Quantum Coherence and Anomalous Work Extraction in Qubit Gate Dynamics
Francesco Perciavalle, Nicola Lo Gullo, Francesco Plastina
TL;DR
This paper deploys Kirkwood-Dirac quasiprobabilities to quantify how coherence contributes to work extraction in cyclic quantum evolutions, revealing that KDQ negativity (via Margenau-Hill quasiprobabilities) signals anomalous, coherence-enabled energy exchanges. It develops a gate-decomposition framework that expresses the KDQ of a deep circuit as a weighted sum of its constituent gates plus a correction term that encodes incompatibility with energy projectors; this yields conditions under which complex circuits exhibit nonclassical work statistics even when individual gates do not. The study analyzes single- and two-qubit gates (notably Hadamard, pi/8, and CNOT) and demonstrates through concrete examples that coherence can enable positive work beyond classical limits, with the Hadamard-like time evolution and the minimal HTH circuit serving as key nontrivial illustrations. The results illuminate the thermodynamic relevance of circuit structure in quantum computation and provide a versatile framework for exploring nonclassical work statistics in broader quantum dynamics. Overall, the KDQ framework offers a principled route to assess when quantum coherence in circuits can yield thermodynamic advantages, potentially impacting the design of energy-aware quantum protocols and the study of nonclassical thermodynamics in complex quantum systems.
Abstract
We develop a framework based on the Kirkwood-Dirac quasiprobability distribution to quantify the contribution of coherence to work extraction during generic, cyclic quantum evolutions. In particular, we focus on ``anomalous processes'', counterintuitive scenarios in which, due to the negativity of the quasiprobability distribution, work can be extracted even when individual processes are associated with energy gain.

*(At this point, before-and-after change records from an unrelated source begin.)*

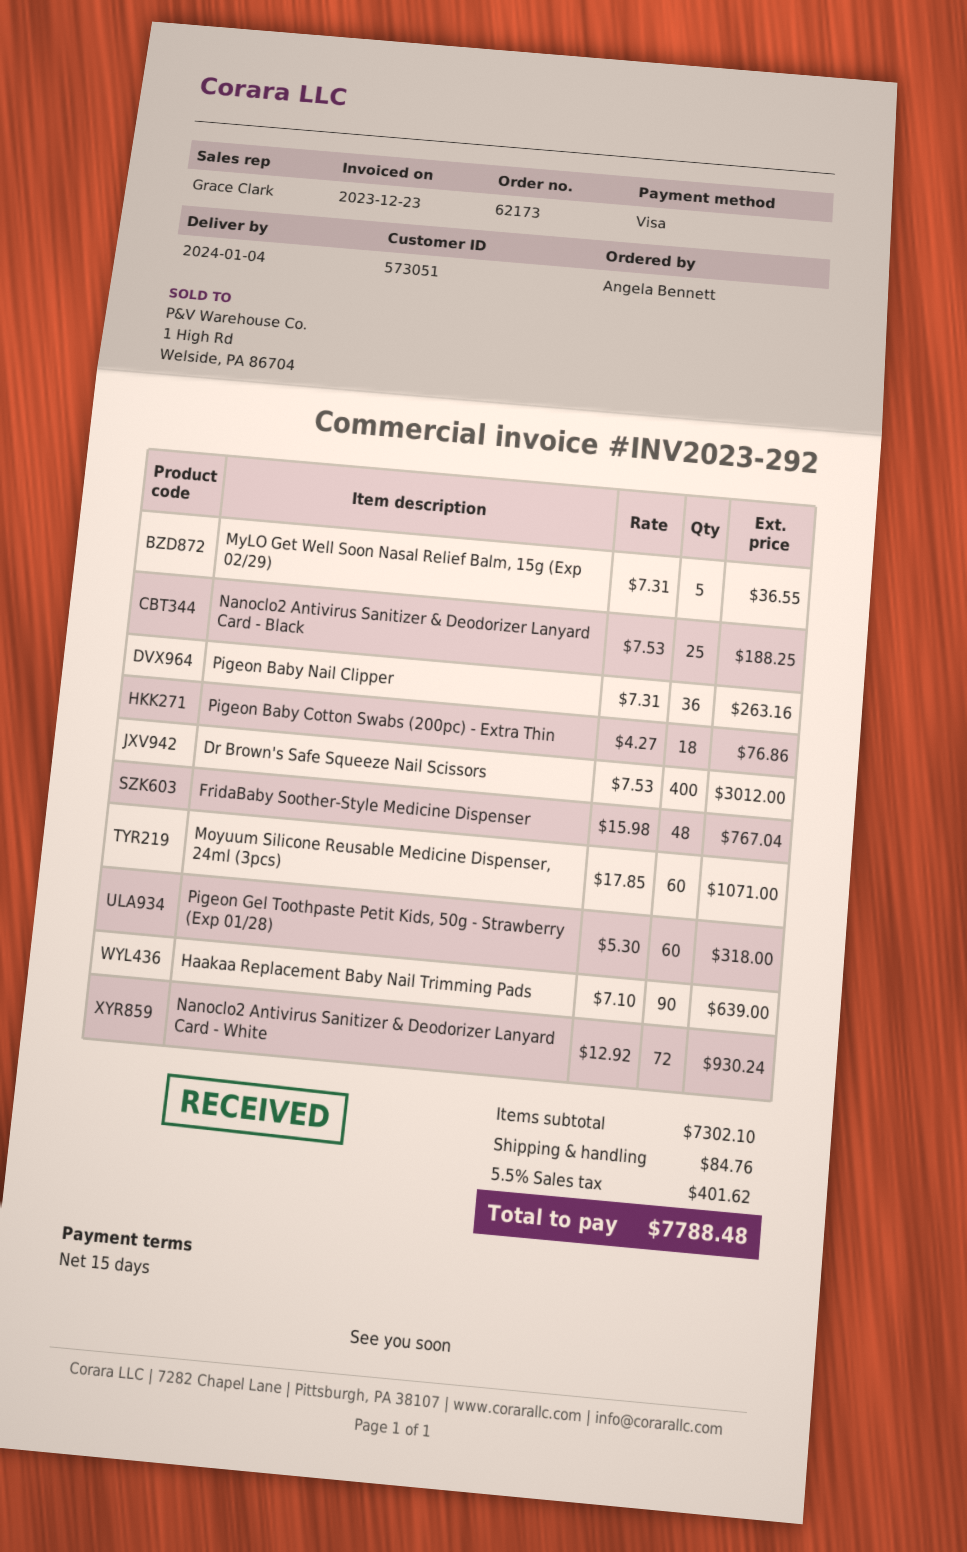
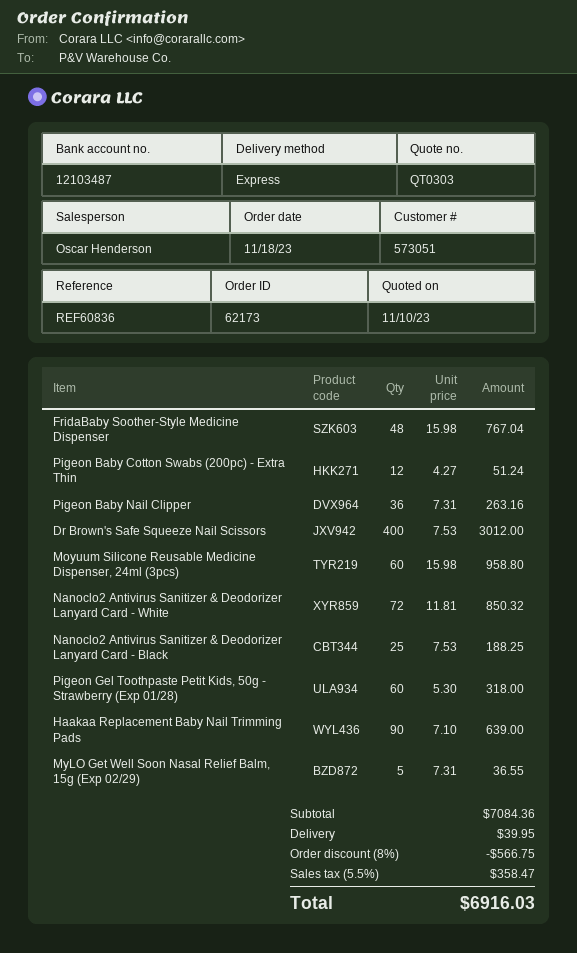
sales rep: Grace Clark -> Oscar Henderson
Pigeon Baby Cotton Swabs (200pc) - Extra Thin: 18 x 4.27 = 76.86 -> 12 x 4.27 = 51.24
Moyuum Silicone Reusable Medicine Dispenser, 24ml (3pcs): 60 x 17.85 = 1071.00 -> 60 x 15.98 = 958.80
Nanoclo2 Antivirus Sanitizer & Deodorizer Lanyard Card - White: 72 x 12.92 = 930.24 -> 72 x 11.81 = 850.32
subtotal: 7302.10 -> 7084.36
discount: none -> 8% = 566.75
shipping: 84.76 -> 39.95
tax: 5.5% = 401.62 -> 5.5% = 358.47
total: 7788.48 -> 6916.03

Applying this framework to qubits undergoing sequences of single- and two-qubit gate operations, we identify specific conditions under which such anomalous work exchanges occur. Furthermore, we analyze the quasiprobabilistic structure of deep quantum circuits and establish a compositional relation linking the work statistics of full circuits to those of their constituent gates. Our work highlights the role of coherence in the thermodynamics of quantum computation and provides a foundation for systematically studying potential thermodynamic relevance of specific quantum circuits.